* [Your goal]: Work through the data below line by line and say how many lines hold "sauce"; give only the number.

====

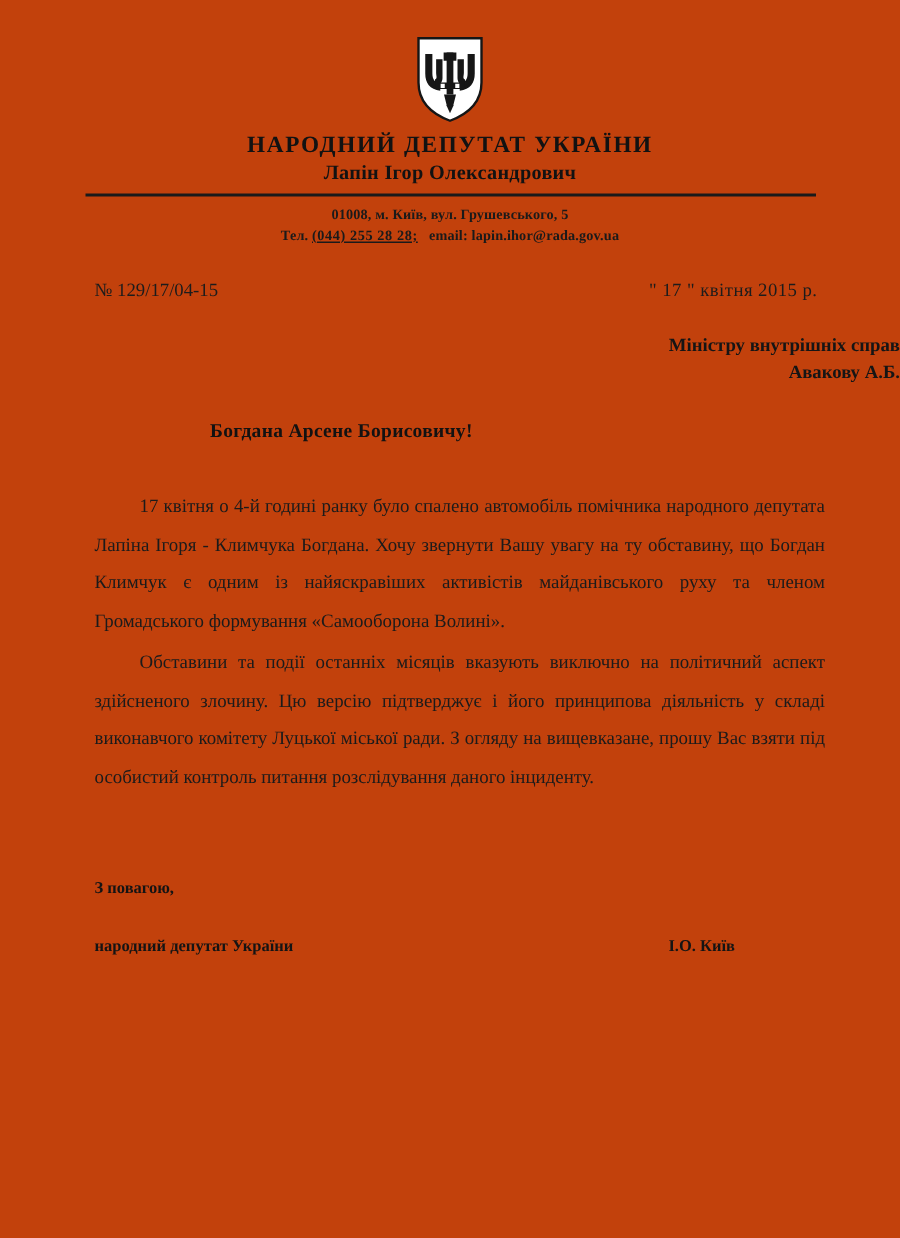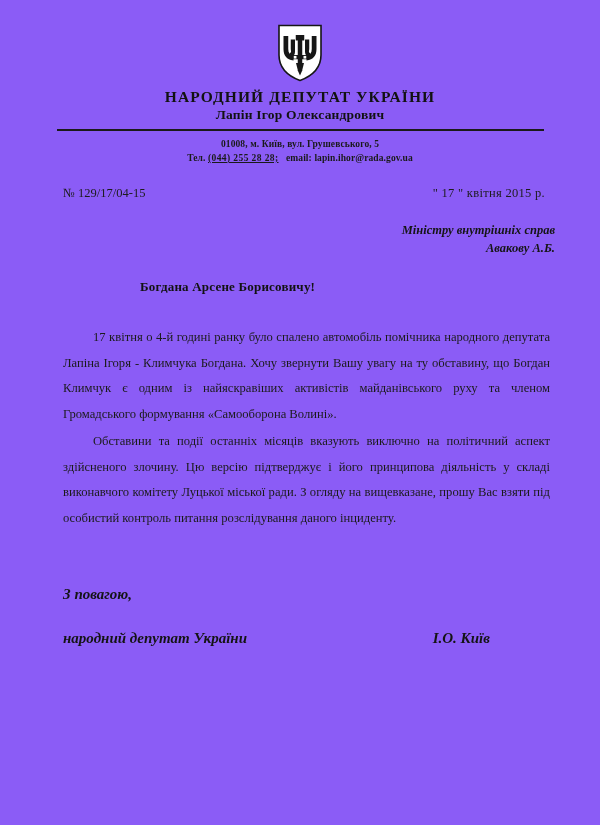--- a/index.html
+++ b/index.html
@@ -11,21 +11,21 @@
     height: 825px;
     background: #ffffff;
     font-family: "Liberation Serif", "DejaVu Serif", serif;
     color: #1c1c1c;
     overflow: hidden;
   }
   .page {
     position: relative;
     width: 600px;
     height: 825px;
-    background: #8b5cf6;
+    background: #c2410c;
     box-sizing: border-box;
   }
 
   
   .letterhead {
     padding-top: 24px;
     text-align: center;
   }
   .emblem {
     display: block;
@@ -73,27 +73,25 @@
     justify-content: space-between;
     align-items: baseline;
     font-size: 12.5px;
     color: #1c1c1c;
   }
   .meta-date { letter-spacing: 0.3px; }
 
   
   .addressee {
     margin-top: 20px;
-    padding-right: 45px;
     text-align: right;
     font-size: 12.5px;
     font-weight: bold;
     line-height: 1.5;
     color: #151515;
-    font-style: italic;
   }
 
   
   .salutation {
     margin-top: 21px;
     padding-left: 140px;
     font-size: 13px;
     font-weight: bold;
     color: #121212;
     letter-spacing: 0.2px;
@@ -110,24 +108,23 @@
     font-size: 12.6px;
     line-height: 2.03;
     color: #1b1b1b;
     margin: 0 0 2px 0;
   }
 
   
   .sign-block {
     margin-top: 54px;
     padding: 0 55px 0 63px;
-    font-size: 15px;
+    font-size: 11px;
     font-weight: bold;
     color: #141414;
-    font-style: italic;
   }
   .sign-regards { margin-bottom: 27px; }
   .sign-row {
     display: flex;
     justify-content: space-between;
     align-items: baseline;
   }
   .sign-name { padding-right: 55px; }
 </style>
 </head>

====

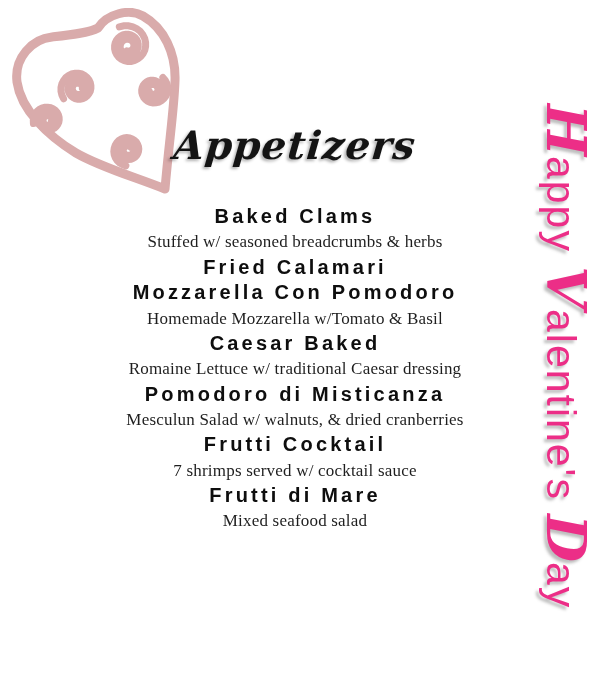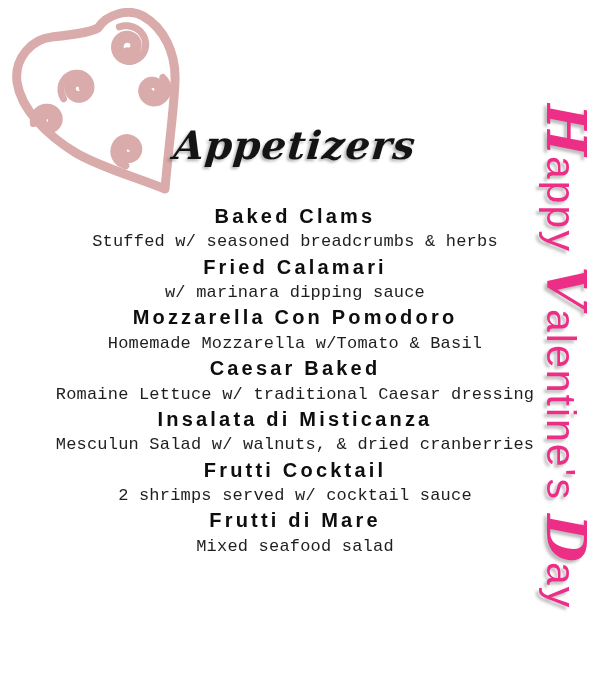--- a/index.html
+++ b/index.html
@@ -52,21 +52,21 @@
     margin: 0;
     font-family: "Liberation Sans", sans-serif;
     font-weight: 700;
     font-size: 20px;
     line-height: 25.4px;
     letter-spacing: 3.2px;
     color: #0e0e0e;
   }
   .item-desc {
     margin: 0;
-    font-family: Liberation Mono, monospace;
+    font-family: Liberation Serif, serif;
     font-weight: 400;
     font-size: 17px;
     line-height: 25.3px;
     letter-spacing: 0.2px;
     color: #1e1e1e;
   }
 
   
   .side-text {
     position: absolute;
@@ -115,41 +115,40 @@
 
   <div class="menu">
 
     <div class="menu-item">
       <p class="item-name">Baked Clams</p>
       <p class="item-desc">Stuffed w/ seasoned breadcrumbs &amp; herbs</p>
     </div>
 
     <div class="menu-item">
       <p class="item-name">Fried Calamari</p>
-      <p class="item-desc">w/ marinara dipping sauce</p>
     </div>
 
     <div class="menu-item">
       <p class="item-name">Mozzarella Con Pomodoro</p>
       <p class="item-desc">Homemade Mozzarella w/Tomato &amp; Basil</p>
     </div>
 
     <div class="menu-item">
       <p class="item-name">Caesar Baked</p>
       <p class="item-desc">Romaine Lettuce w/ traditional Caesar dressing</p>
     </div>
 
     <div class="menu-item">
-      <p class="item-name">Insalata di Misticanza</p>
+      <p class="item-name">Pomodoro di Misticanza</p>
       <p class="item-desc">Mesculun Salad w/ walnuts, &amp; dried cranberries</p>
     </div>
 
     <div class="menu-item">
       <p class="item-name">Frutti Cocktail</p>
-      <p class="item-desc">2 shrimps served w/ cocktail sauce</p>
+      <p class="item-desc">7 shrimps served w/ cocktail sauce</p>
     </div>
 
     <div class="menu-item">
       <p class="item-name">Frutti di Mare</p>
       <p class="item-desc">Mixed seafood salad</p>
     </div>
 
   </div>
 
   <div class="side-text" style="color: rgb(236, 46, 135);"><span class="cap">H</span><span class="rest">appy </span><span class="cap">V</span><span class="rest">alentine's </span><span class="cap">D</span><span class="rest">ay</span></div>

====

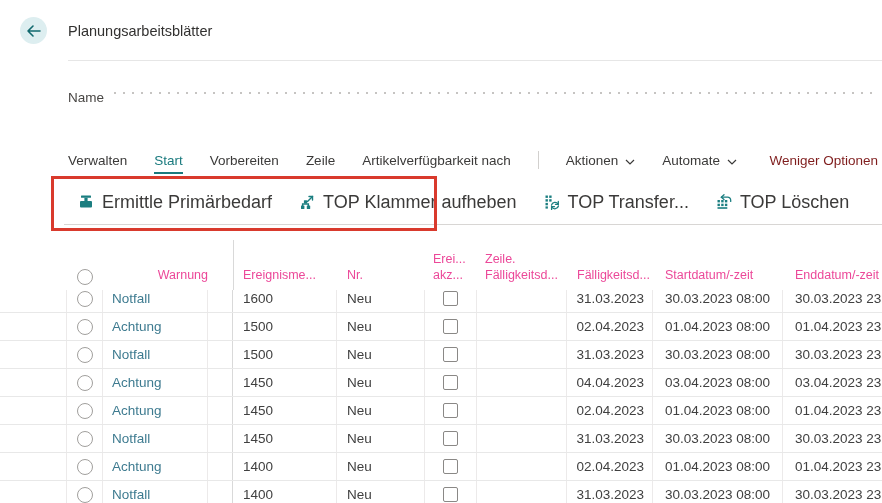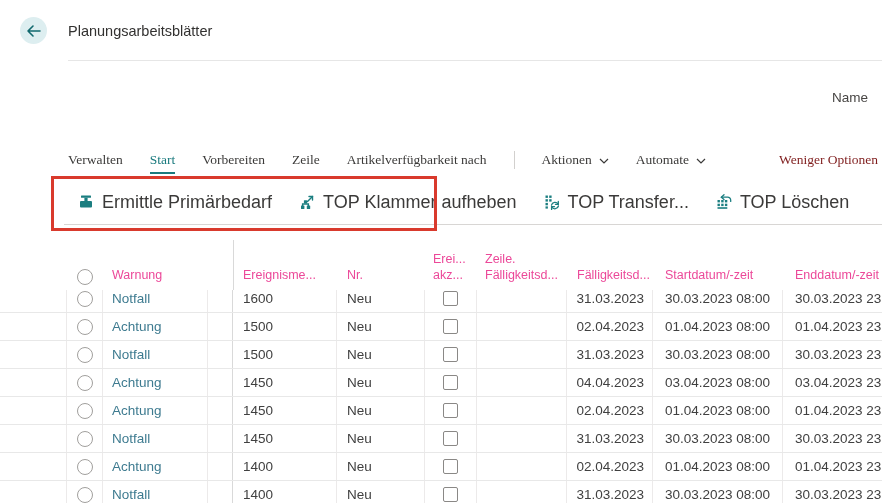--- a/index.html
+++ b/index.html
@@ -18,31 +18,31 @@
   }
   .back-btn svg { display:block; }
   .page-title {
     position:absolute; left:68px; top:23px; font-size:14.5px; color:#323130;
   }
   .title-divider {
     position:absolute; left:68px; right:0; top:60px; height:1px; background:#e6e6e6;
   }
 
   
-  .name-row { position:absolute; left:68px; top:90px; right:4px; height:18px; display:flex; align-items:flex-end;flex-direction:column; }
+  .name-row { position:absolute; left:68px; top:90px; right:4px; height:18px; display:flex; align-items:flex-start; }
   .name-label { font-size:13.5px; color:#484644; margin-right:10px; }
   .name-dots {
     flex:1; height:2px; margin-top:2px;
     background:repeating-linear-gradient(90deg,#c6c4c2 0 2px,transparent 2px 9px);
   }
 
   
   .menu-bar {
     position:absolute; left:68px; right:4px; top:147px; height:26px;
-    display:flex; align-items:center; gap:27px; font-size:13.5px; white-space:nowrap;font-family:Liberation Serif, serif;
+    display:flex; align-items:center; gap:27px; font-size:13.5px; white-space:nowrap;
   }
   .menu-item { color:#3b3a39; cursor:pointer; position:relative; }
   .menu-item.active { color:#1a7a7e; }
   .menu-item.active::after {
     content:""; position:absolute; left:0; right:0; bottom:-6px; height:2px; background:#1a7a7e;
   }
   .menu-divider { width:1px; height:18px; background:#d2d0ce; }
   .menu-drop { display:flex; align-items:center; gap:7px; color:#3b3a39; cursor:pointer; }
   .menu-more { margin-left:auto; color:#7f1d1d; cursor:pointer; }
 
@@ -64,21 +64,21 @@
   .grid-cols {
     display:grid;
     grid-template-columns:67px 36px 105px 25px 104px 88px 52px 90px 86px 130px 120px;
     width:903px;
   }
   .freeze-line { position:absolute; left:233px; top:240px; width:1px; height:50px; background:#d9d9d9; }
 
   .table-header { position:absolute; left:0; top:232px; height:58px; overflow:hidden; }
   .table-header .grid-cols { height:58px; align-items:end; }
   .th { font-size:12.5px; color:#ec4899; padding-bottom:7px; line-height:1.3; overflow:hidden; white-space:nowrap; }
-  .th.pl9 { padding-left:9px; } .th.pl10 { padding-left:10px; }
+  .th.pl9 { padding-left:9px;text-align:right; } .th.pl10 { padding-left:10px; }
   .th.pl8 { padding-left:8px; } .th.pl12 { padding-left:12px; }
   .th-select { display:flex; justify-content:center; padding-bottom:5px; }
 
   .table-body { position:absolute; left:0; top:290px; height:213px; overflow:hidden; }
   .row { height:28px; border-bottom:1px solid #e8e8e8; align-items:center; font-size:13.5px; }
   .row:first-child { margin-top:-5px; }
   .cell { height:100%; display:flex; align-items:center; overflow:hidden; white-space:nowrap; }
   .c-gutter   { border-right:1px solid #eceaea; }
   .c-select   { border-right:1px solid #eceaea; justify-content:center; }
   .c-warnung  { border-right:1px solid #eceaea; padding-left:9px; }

====

* [Exercise result]: 3